You know you are a fortunate cricketer when not one but two separate cricketing outfits desire to pick you in their team. You also know you are something out of the extraordinary when you appear an unlikely star in the Cricket World Cup’s super over contest. Furthermore, you know you have something going for you when you can down and on multiple occasions, a world class batsman like Steve Smith. Ain’t that right? But you also know that cricket can be a very hard game at times that perhaps takes around as much from you as the goods it lavishes on you. And if you resonate with each of the above, then you are Jofra Archer, of England national cricket team.
A bowler on whom one can always count to bowl a yard quicker than most others even when the outstanding athletes around appear tired and waned out, Jofra Archer on the cricket pitch usually means a harrowing experience for the batsmen. Then, even if it’s a Virat Kohli or a Kane Williamson or Marnus Labuschagne, it doesn’t really matter.
But the Jofra Archer that one sees nowadays looks a world adrift from the happier days he’s already embraced in a rather young cricketing career. Dealing with an elbow injury that left him reeling in pain and saw him sit out from the IPL (in entirety, until its cancelation), Jofra Archer isn’t beaming with joy; rather the right-arm fast medium is waiting with bated breath the time he will find himself back on the ground.
Stating his frustration with the painful elbow injury in no uncertain terms, the Barbados-born pacer shared that if he doesn’t get his elbow right and how he wants it, he might even stop playing any further cricket.
Now if this doesn’t sound like a shocker to you, then what could be any more shocking?
He is already ruing the very fact that he might have to sit out of the five Tests that his England side are to play against India later during England’s summer.
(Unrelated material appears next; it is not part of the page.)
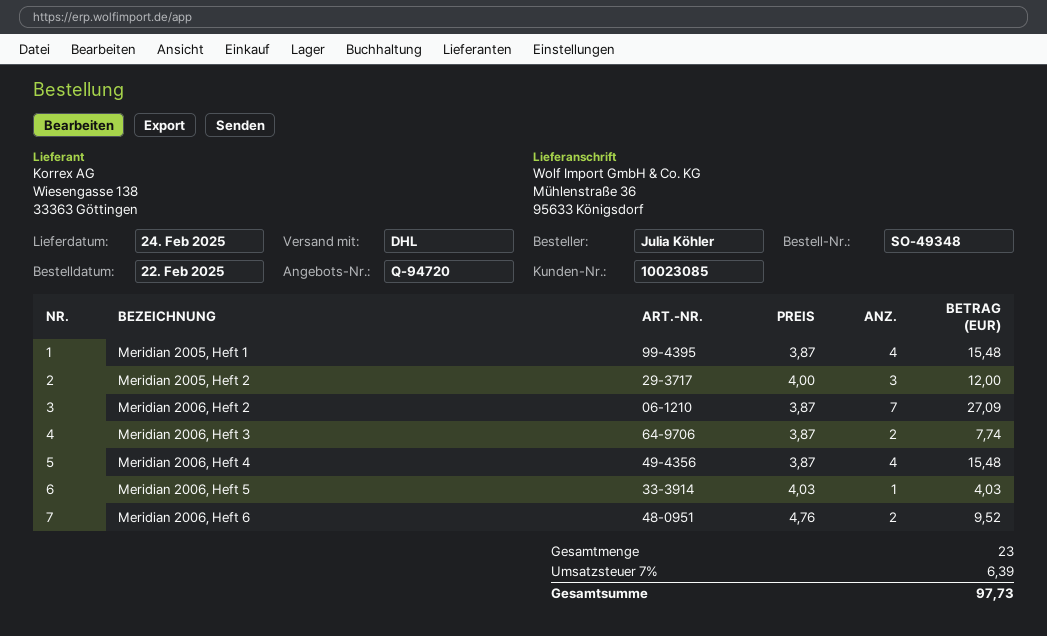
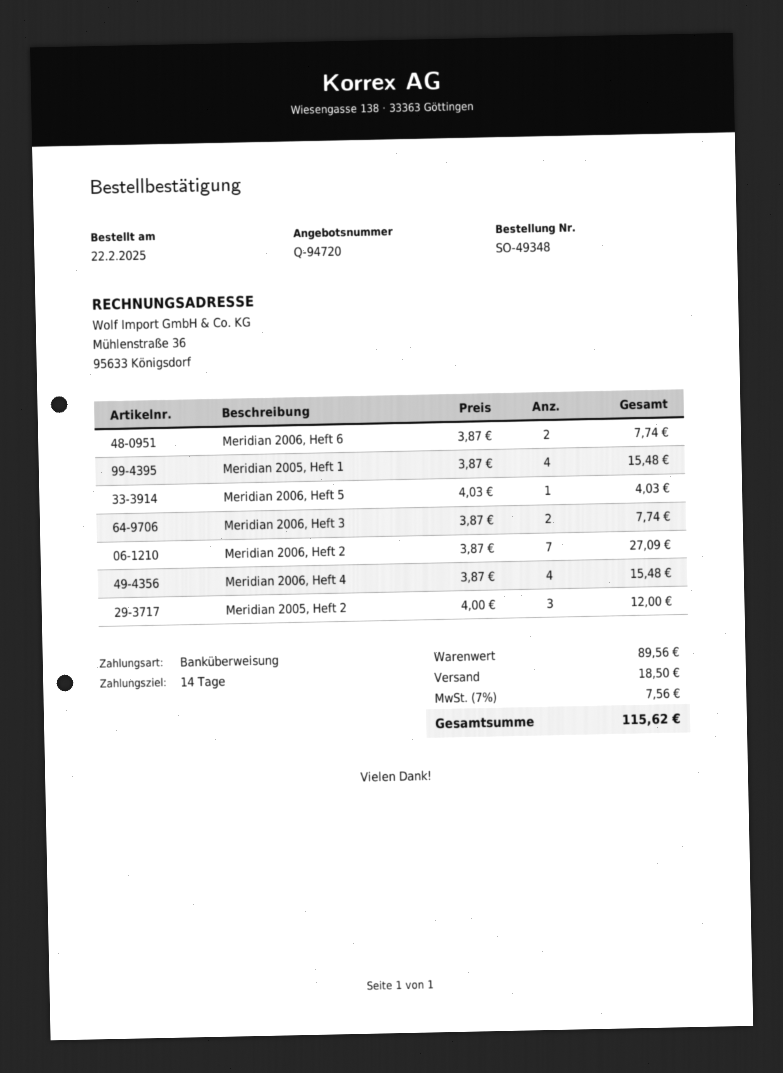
Meridian 2006, Heft 6: 2 x 4.76 = 9.52 -> 2 x 3.87 = 7.74
shipping: none -> 18.50
tax: 7% = 6.39 -> 7% = 7.56
total: 97.73 -> 115.62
What the ECB have maintained is that the imminent future will be about Jofra Archer’s complete rehabilitation programme.
Here’s what the pacer himself had to say, ” The way I am looking at things is that I would rather miss a few weeks of a year so that I have a few more years in my career.”
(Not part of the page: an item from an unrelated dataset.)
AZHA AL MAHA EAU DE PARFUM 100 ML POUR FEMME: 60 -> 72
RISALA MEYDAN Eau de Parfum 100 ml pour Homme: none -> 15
Moreover, mentioning his desire of playing in the forthcoming T20 world cup as well as participating in the famous Ashes series, Archer would further add, “One thing I am determined about post-elbow operation is not to rush my comeback,” Archer wrote in his column in the Daily Mail, “because my primary focus is to be playing for England in the Twenty20 World Cup and Ashes later this year.”Those are my targets. If I come back before then and manage to play in the home Test series against India — then fine, so be it. If I don’t, I am quite prepared to sit out the summer.”
All of the above said, what might befuddle the die-hard Jofra Archer fans is the inevitability of asking as to when might he return to the centre of the action? Though, of that, very little can be said in any certain terms.